Discussion Zen 5 Speculation (EPYC Turin and Strix Point/Granite Ridge - Ryzen 9000)

DisEnchantment · Sep 29, 2022

Speculate at will

StefanR5R · Jul 15, 2024

branch_suggestion said:
Will be interesting to see iso-clock benches with neutered FPU Strix vs full FPU GNR.

Have AMD themselves mentioned that the FPUs differ?

Mopetar · Jul 15, 2024

Philste said:
At Computex they claimed ZEN5 trashes 14900K. If these Numbers are right, 14900K will be slightly faster instead

All existing 14900K numbers are worthless. I don't care how good they look if the settings required to attain them mean I'll be on my 4th RMA sometime later this year.

Jan Olšan · Jul 15, 2024

DavidC1 said:
I'm not convinced the clustered decode on Zen 5 works well on ST. David Huang got zero from his ST tests

He used a sequence of NOPs specially crafted to measure it, not a realistic code. The explanation could be that the sequence had no branches. Different microbenchmarking code would be need to catch the effect of both decoder clusters getting used.

igor_kavinski · Jul 15, 2024

Hail The Brain Slug said:
If this is the case, 9950X will be priced at or below $600. I am going extremely optimistically with $499 and know that will be unlikely unless I can manifest it hard enough. I've got my copy of The Secret on my desk and I try to re-read parts of it every day.

You are too noble. I would manifest for it to fall into my lap

itsmydamnation · Jul 15, 2024

Jan Olšan said:
He used a sequence of NOPs specially crafted to measure it, not a realistic code. The explanation could be that the sequence had no branches. Different microbenchmarking code would be need to catch the effect of both decoder clusters getting used.
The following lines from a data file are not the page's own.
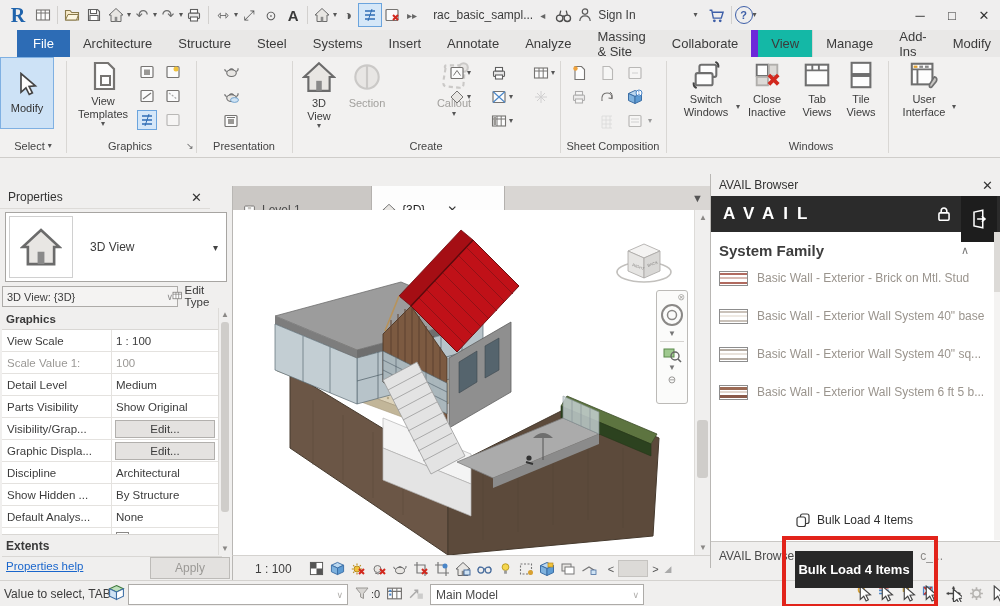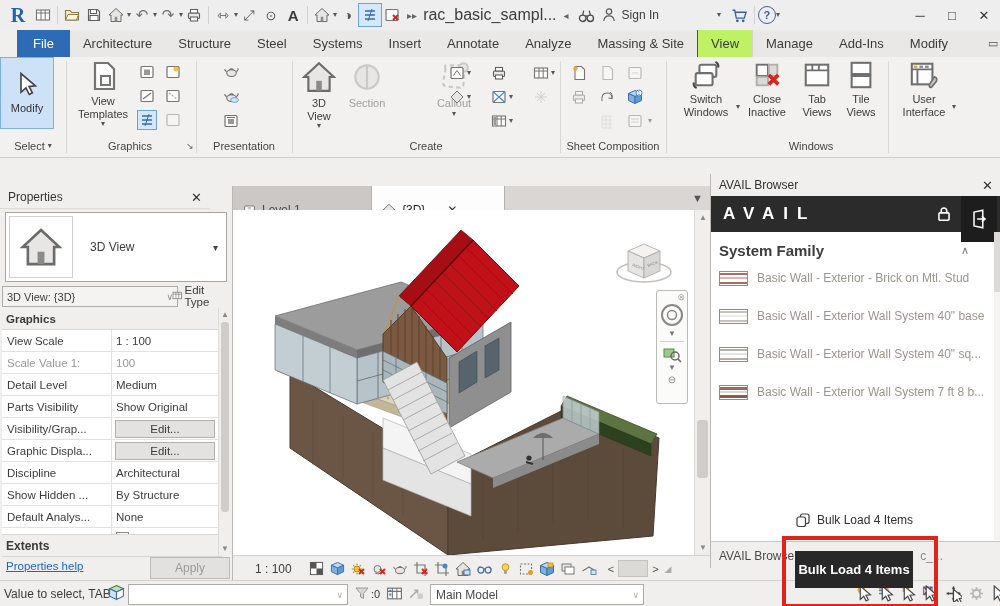"rac_basic_sampl..." span { font-size: 16px -> 12px; margin-left: 2px -> 12px }
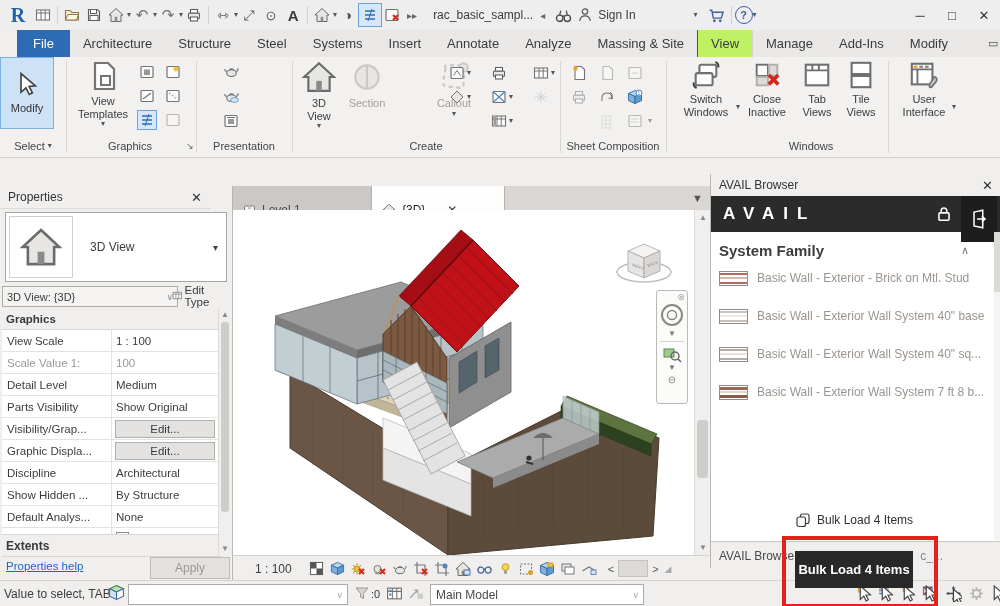"Collaborate" span.rtab { html: none -> <span>Collaborate</span> }
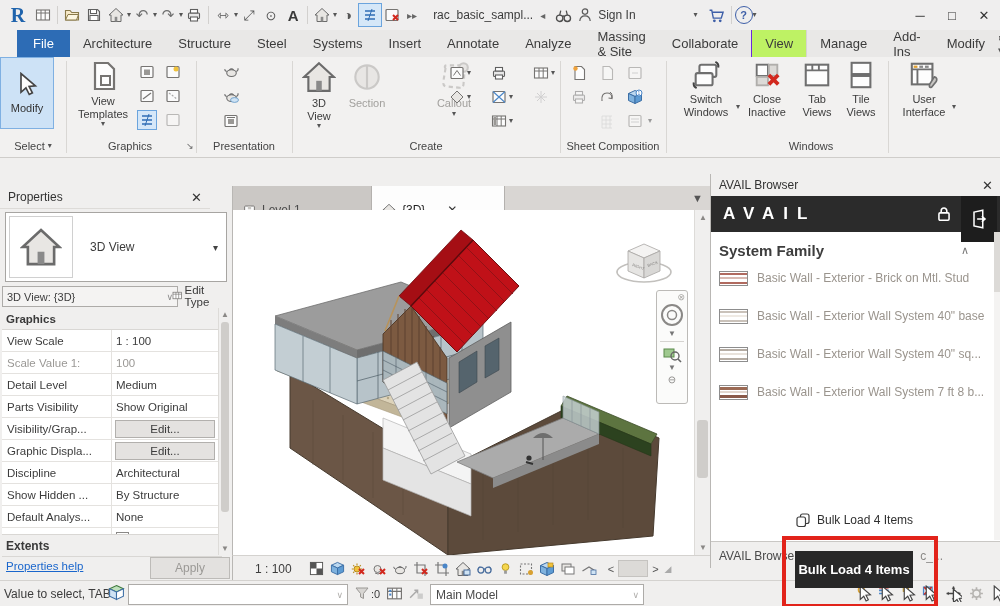"View" .rtab.active { background: #bef264 -> #14b8a6; border-left: 1px solid #6d28d9 -> 7px solid #6d28d9 }
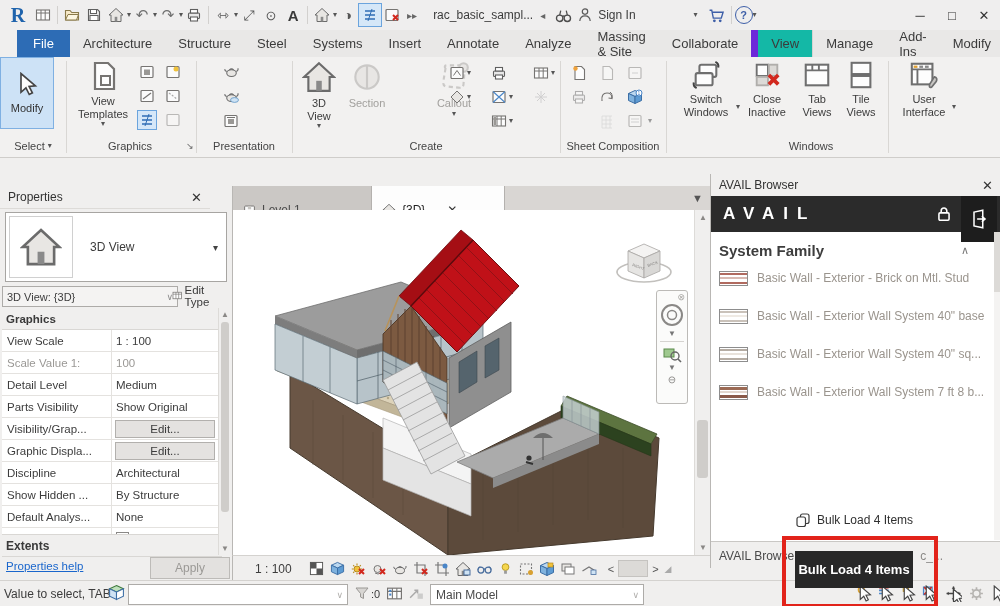"Basic Wall - Exterior Wall System 7" span.altxt { text: 7 ft 8 -> 6 ft 5 }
yes , i said in the other thread the fact they are trying to look further ahead for branches and that the uop cache is multi ported says they are trying to run ahead and stick stuff in the op cache

HurleyBird · Jul 15, 2024

Jan Olšan said:
He used a sequence of NOPs specially crafted to measure it, not a realistic code. The explanation could be that the sequence had no branches. Different microbenchmarking code would be need to catch the effect of both decoder clusters getting used.
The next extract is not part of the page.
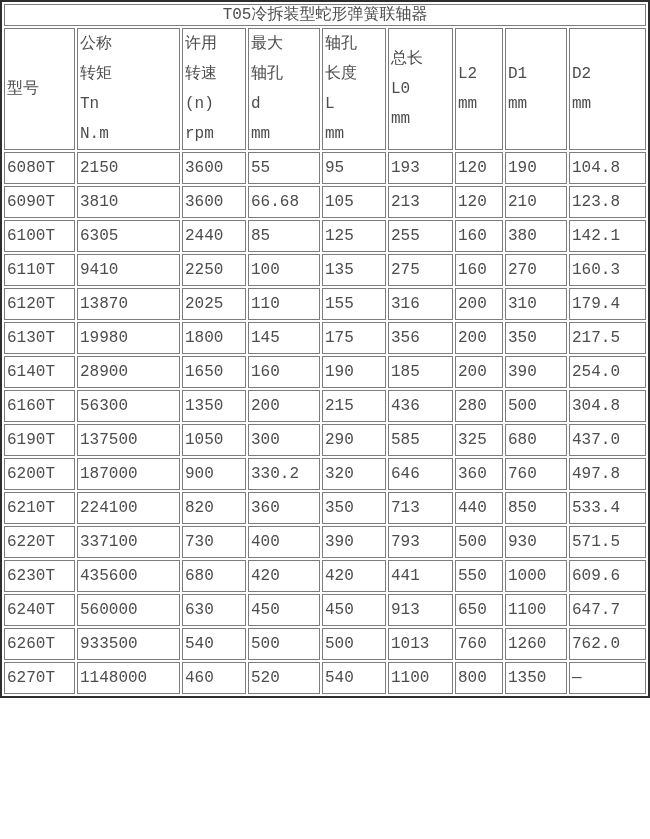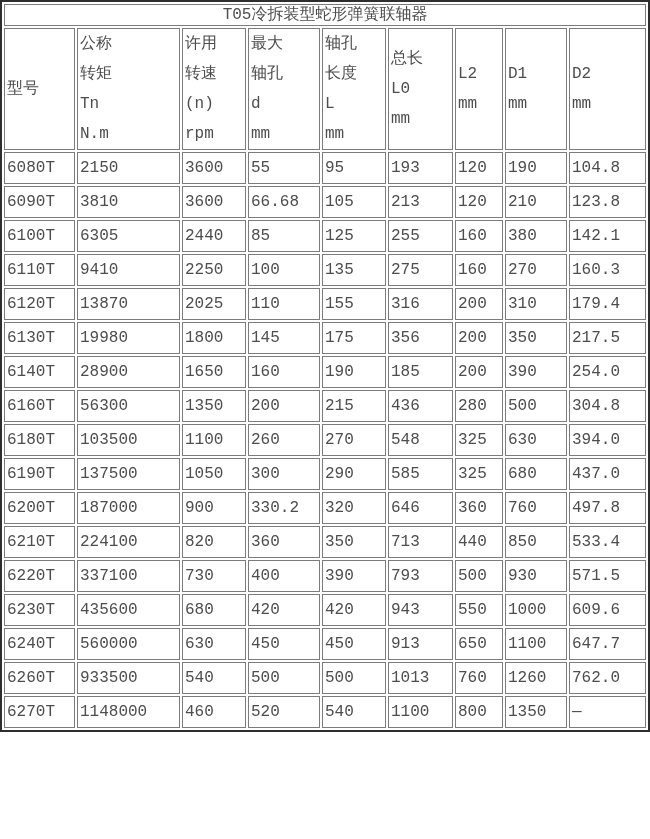"6180T" tr { html: <tr> <td>6180T</td> <td>103500</td> <td>1100</td> <td>260</td> <td>270</td> <td>548</td> <td>325</td> <td>630</td> <td>394.0</td> </tr> -> none }
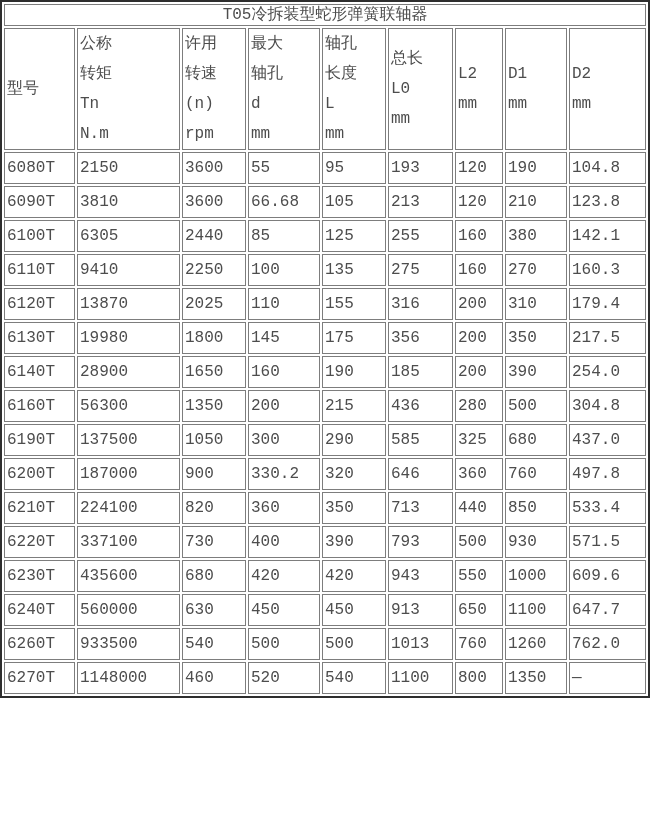"943" td.data-cell { text: 943 -> 441 }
I'm not sure whether this is pertinent to the benchmark results, but it's worth mentioning Clark stated no op (NOP) fusion was removed in Zen 5 during the Chips & Cheese interview. Reading between the lines a bit, it sounds like AMD sacrificed a number of optimizations that would have needed to be rebuilt for dual decode on the alter of cadence.

Jan Olšan · Jul 15, 2024

There were similar cases of features in Zen 2 not making it to Zen 3 but then reappearing in Zen 4. It probably shows how they are not lying when saying they basically re-architect the core anew in the odd-numbered generations (refining than in the even ones). Sometimes they don't invest the effort to bring in all the features from the prior core, probably calculating that they will hit nice IPC gains even without them and preferring to focus on other parts that are perhaps more critical for the new uarch. Sometimes it could be due to not branching the development from the finished n-1 core, but more from some point after n-2 with some bits of n-1. But then the stuff can get back in later.

itsmydamnation · Jul 15, 2024

HurleyBird said:
I'm not sure whether this is pertinent to the benchmark results, but it's worth mentioning Clark stated no op fusion was removed in Zen 5 during the Chips & Cheese interview. Reading between the lines a bit, it sounds like AMD sacrificed a number of optimizations that would have needed to be rebuilt for dual decode on the alter of cadence.

except for all the op fusion they kept. why would dual decode affect op fusion , its post decode at dispatch AFAIK.

its probably a width of dispatch vs complexity vs timing/power thing.

branch_suggestion · Jul 16, 2024

Cores do usually gain performance over time as codebases get updated, but Z5 does seem to be an outsized FineWine candidate based on what Clark said.

HurleyBird · Jul 16, 2024

itsmydamnation said:
except for all the op fusion they kept. why would dual decode affect op fusion , its post decode at dispatch AFAIK.

From Mike Clark:

Part of the reason I would say we didn’t put let’s say no op fusion into Zen 5 is that we had that wider dispatch. Zen 1 to Zen 4 had that 6 wide dispatch and 4 ALUs, so getting the most out of that 6-wide dispatch was important and it drove some complexity into the dispatch interface to be able to do that. When looking at having the capability of an 8-wide dispatch and putting no op fusion on top of it, it didn’t really seem to pay off for the complexity because we had that wider dispatch natively. But you may see it come back. Zen 5 is sort of a foundational change to get to that 8-wide dispatch and 6 ALUs. We’re now going to try to optimize that pinch point of the architecture to get more and more out of it and so you know as we move forward, no op fusion is likely to come back as a good leverage of that eight wide dispatch. But for the first generation, we didn’t want to bite off the complexity.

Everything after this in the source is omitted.